I have to tell you all about a website I found recently and I think that it’s the best invention of the century. It’s called Comic Book Plus and it has an impressive archive of comics in general, and some destined to sports, in particular. The neat thing about this site is that you can read a lot of numbers online, which means that you won’t have to go on websites like eBay or Amazon and try to get old collections at a reasonable price.
I’ll start by giving you an example. If this post seems odd, perhaps I should add that it is not an advertisement in any way and that I was honestly thrilled to discover it. That’s why I decided to share it with the rest of the world, because I figure that there have to be other sports aficionados out there who used to love comic books when they were younger. Some might even have amazing collections, who knows?
As I was saying the website holds an ever-growing selection of both pulp fiction and comic strips, and best of all, they are all free of charge. Before you start thinking that something funny must be happening, I’ll tell you that everything is legal. The content is not in violation of any copyright or trademark laws.
Comic Books Plus also has an amazing selection of pamphlets, brochures, magazines, as well as newspapers and British story papers. If you would like to get in touch with other comic books fans, all you have to do is create an account and log into the forum. You only need a valid email for that, and the forum is packed with digital comic news, blogs, announcements, introductions, and even older posts that might not be relevant any longer.
The content is also split up into several categories. In sports, for instance, you might find that there are several interesting titles to consider in boxing and martial arts. I particularly enjoyed the Babe Ruth Sports Comics which were first released in April 1949 by Harvey Comics. You can now read all the editions online.

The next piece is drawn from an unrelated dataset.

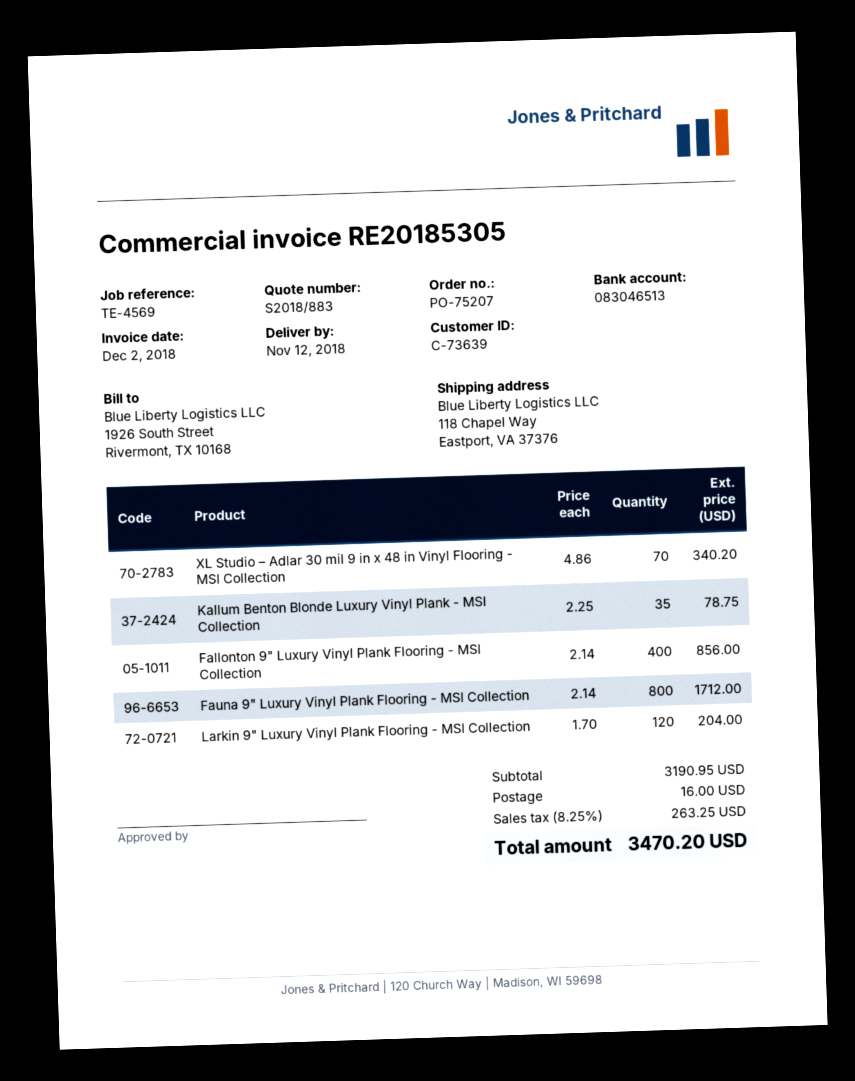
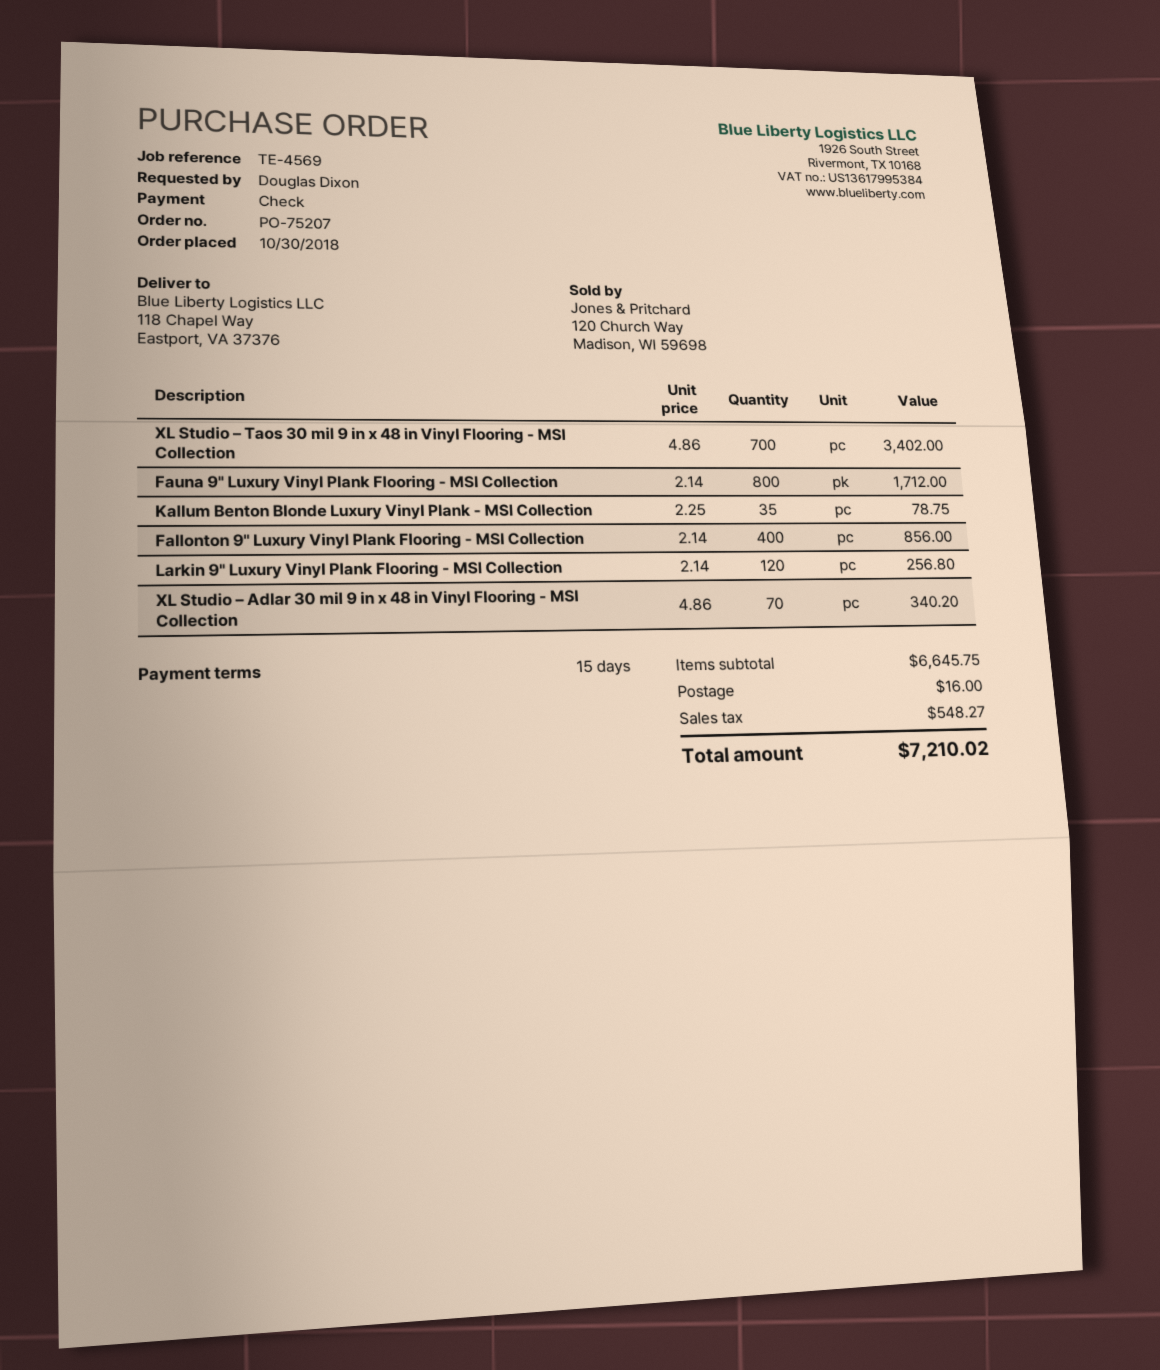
Larkin 9" Luxury Vinyl Plank Flooring - MSI Collection: 120 x 1.70 = 204.00 -> 120 x 2.14 = 256.80
XL Studio – Taos 30 mil 9 in x 48 in Vinyl Flooring - MSI Collection: none -> 700 x 4.86 = 3402.00
subtotal: 3190.95 -> 6645.75
tax: 263.25 -> 548.27
total: 3470.20 -> 7210.02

Another book I liked was Baseball Thrills, which was first put on the newsstands in 1951. Published by Ziff-Davis, the third number of this comic book was viewed over two thousand times, which practically speaks for itself when it comes to its popularity. Football Thrills is pretty much the same thing as the formerly mentioned comics, despite being about an entirely different sport. If you’re into boxing and the likes, maybe you would like a walk down memory lane with Joe Louis, of which the two issues were both published in 1950.